§ What to do
Copy the records below exactly, leaving out any pictures.

*** Opening Given records ***

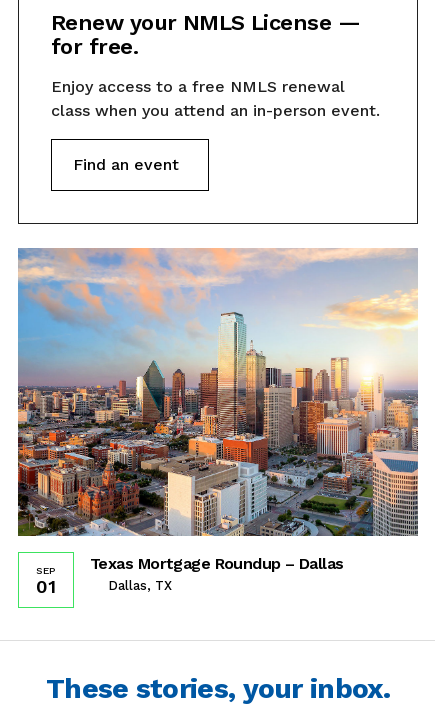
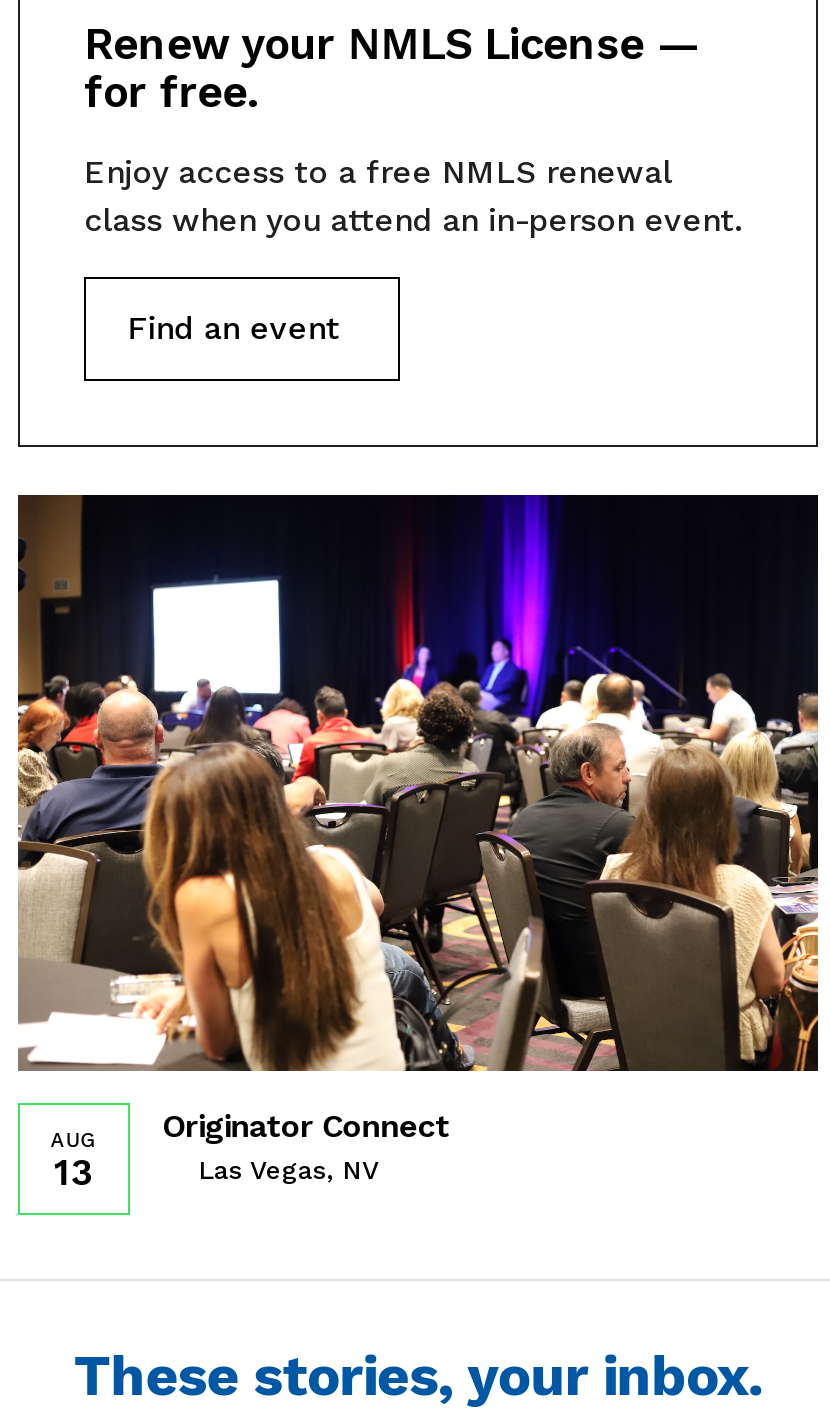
- [image]
- Texas Mortgage Roundup – Dallas
- Dallas, TX
+ [image]
+ Originator Connect
+ Las Vegas, NV

- SEP
- 01
+ AUG
+ 13
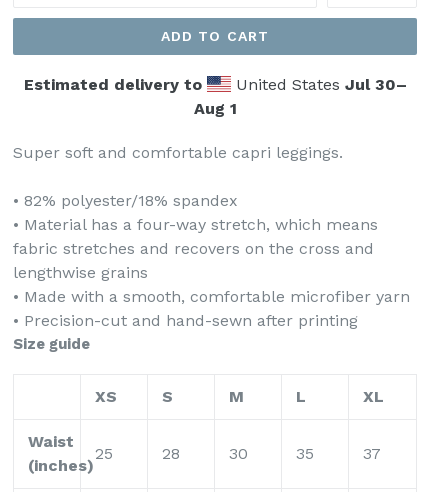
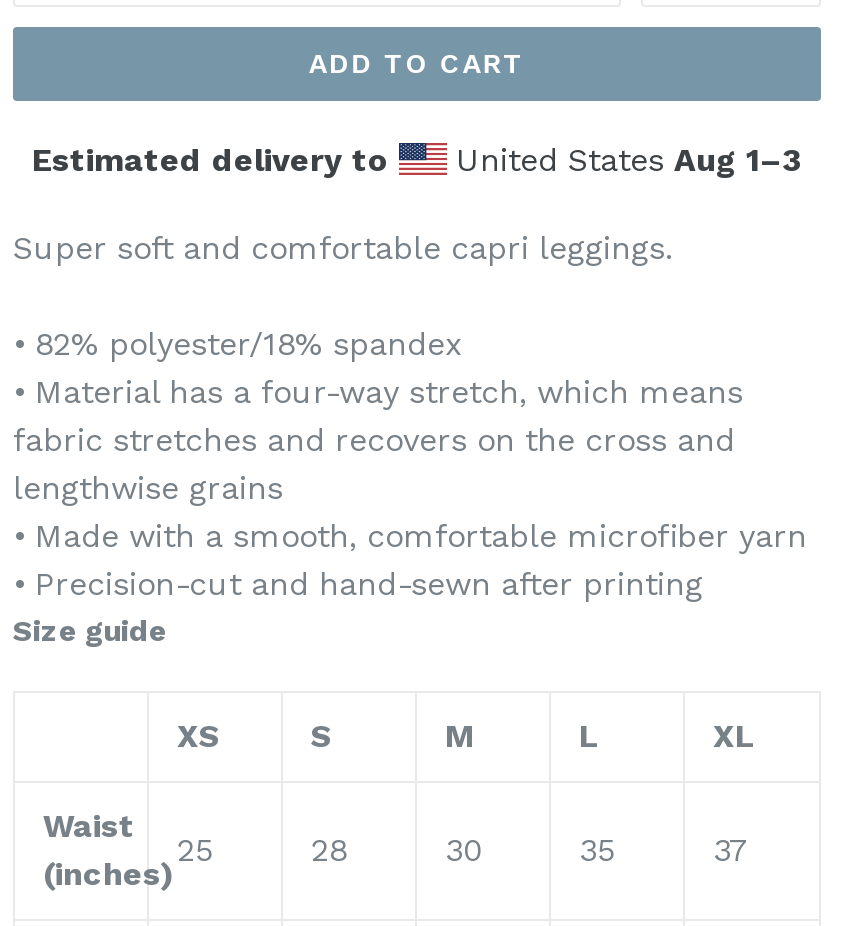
- United States Jul 30–
- Aug 1
+ United States Aug 1–3
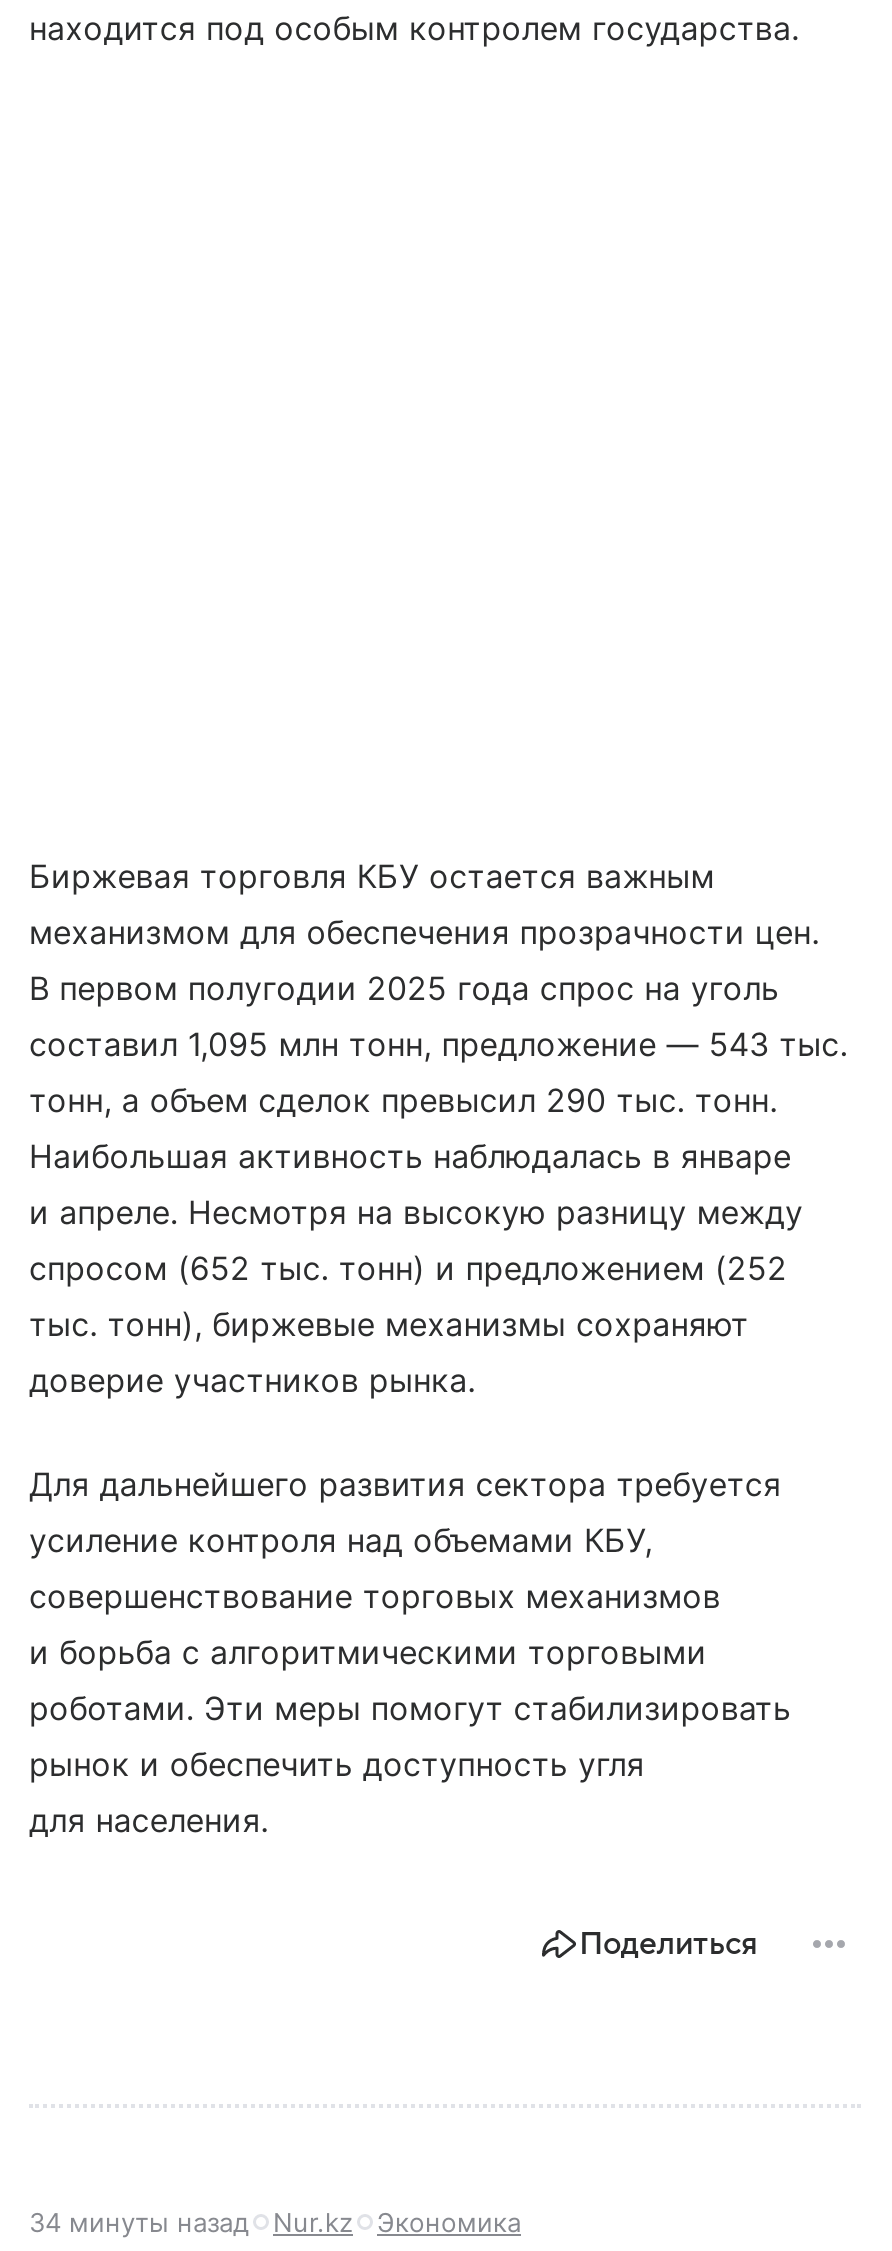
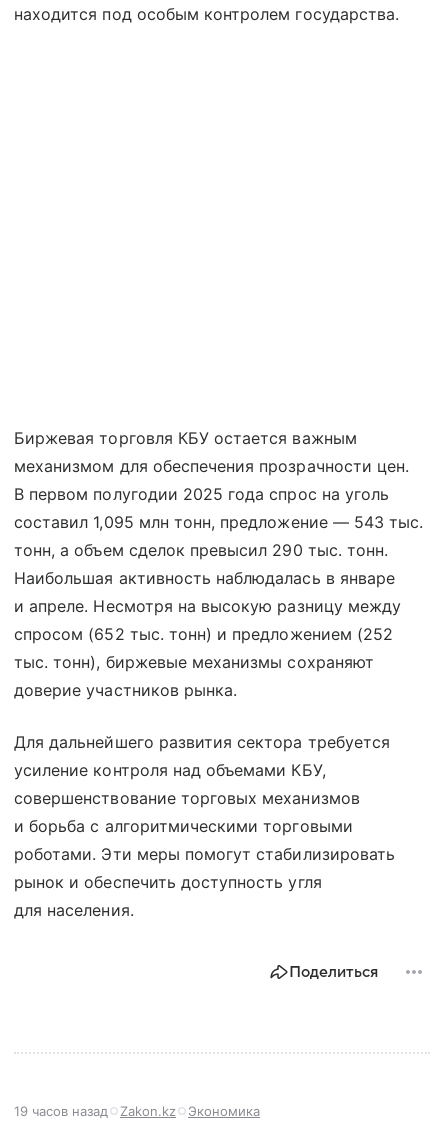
- 34 минуты назад
- Nur.kz
+ 19 часов назад
+ Zakon.kz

*** Closing Given records ***

§ Result of the task
- [image]
- Texas Mortgage Roundup – Dallas
- Dallas, TX
+ [image]
+ Originator Connect
+ Las Vegas, NV

- SEP
- 01
+ AUG
+ 13
- United States Jul 30–
- Aug 1
+ United States Aug 1–3
- 34 минуты назад
- Nur.kz
+ 19 часов назад
+ Zakon.kz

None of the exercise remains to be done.